Graphene is Translucent, Not Transparent, to a Substrate's PropertiesCategory: Science & Technology
Posted: December 6, 2012 07:51AM
Graphene is a sheet of carbon just one atom thick with truly extraordinary properties, and some of those come from its two dimensional shape. That shape is also why researchers have been looking at it as a coating in order to craft materials with controlled conductivity and wettability. However researchers at MIT have discovered that depositing graphene on to a substrate does not always give the desired results.
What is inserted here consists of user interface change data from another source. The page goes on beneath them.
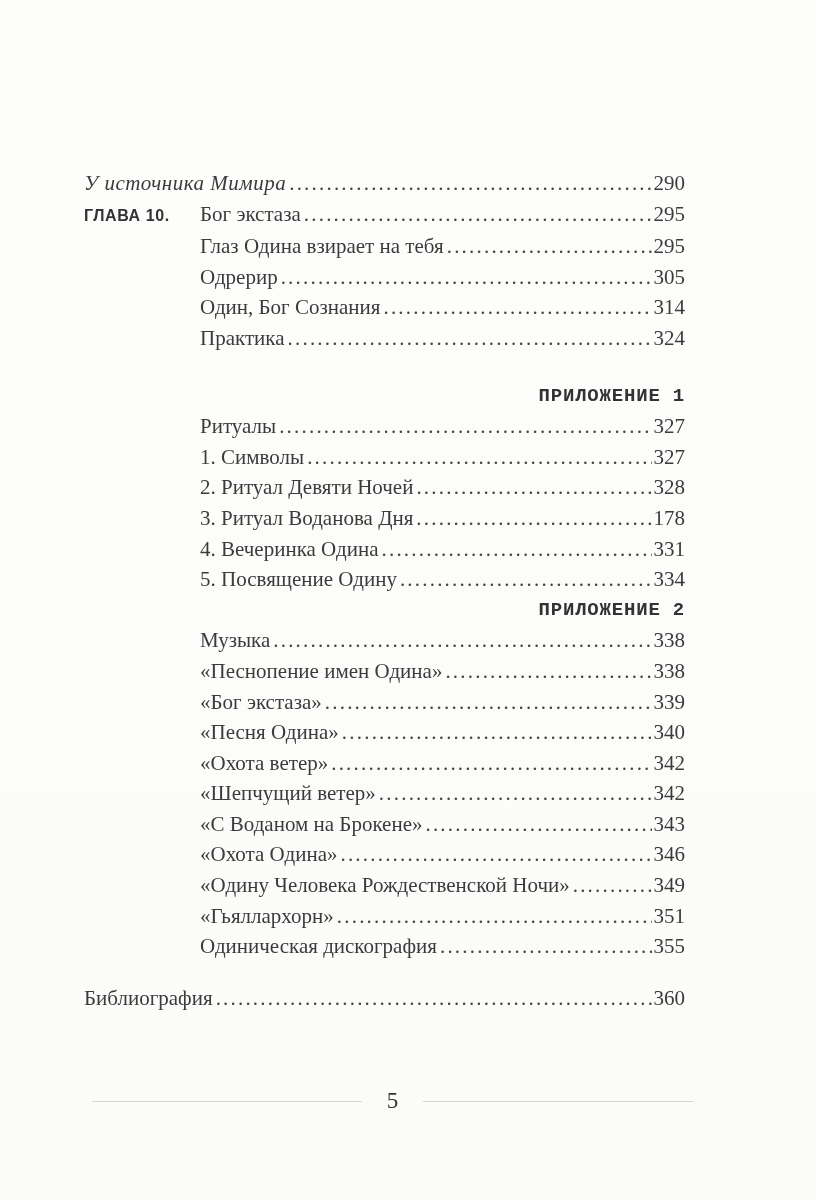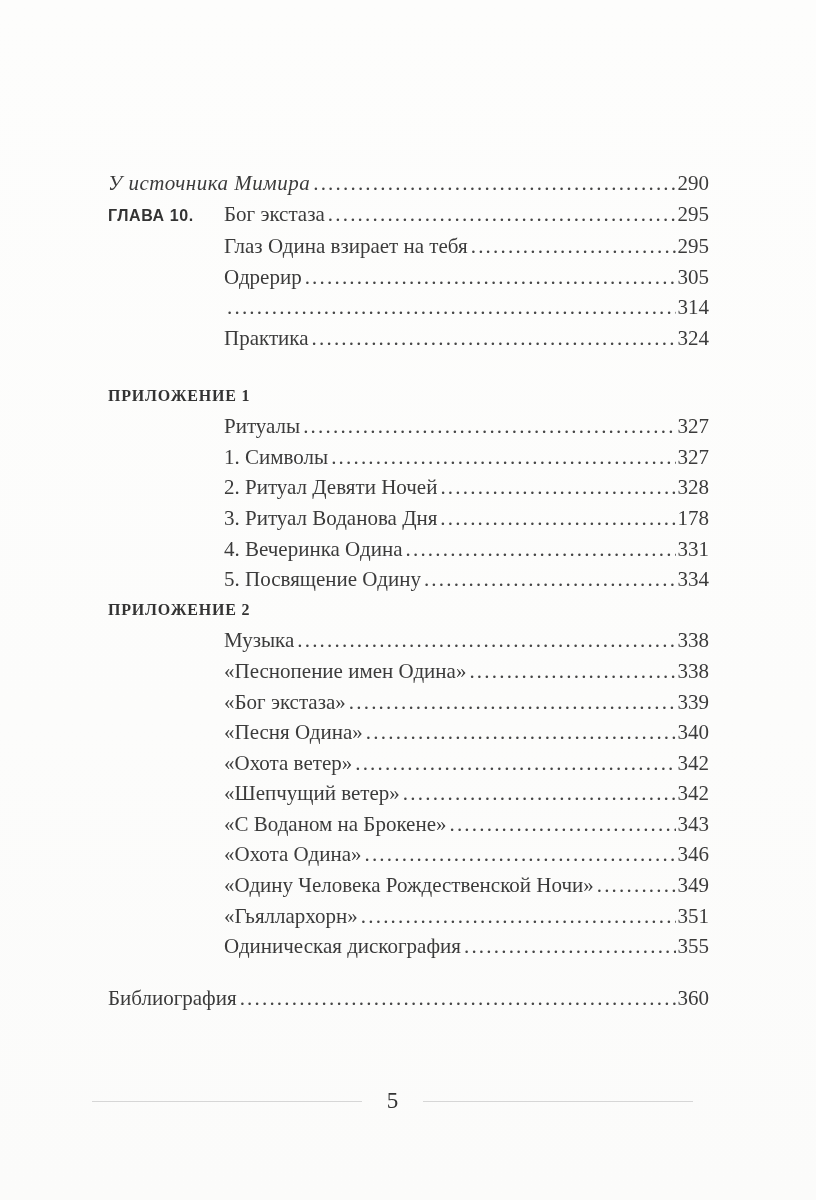"У источника Мимира" .toc { left: 108px -> 84px }
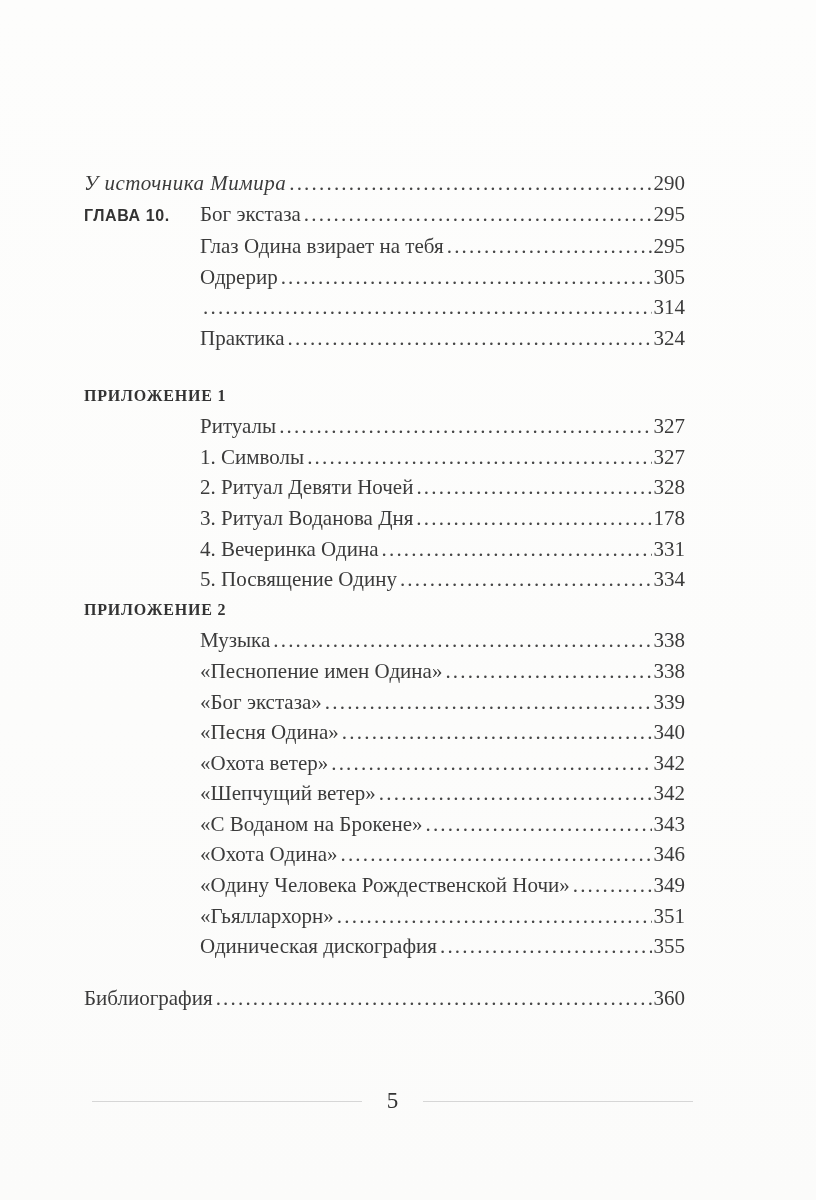"Один, Бог Сознания" span.title { html: none -> <span>Один, Бог Сознания</span> }
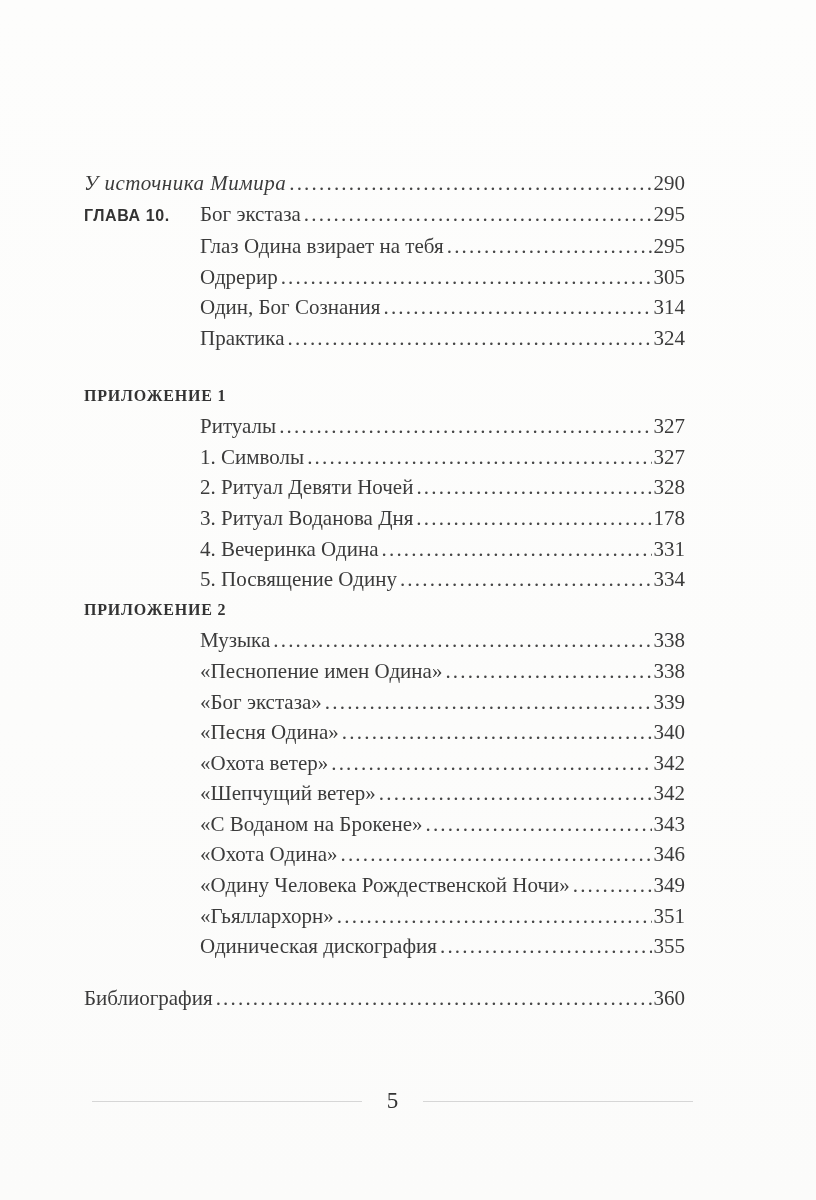"ПРИЛОЖЕНИЕ 1" .appendix-header { font-family: Liberation Serif, serif -> Liberation Mono, monospace; font-size: 16px -> 19px; text-align: left -> right }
Wettability is the ability of something to get wet with extreme examples being superhydrophilic materials that love getting wet and superhydrophobic materials that repel water. Previous work has shown that if you coat materials with graphene, it is the underlying substrate's wettability that determines the wettability of the entire package, but this effect was not studied at the extremes, until now. The MIT researchers have discovered that graphene is not perfectly transparent to a superhydrophobic or superhydrophilic material's wettability. Instead the researchers describe it as translucent, which is a problem for those hoping to coat electronics with graphene to prevent water damage.
Overall though, this may not be a problem as it demonstrates a more complex interaction between the graphene and substrate occurs. As understanding of this interaction grows it should be possible to take advantage of it for new, more interesting purposes.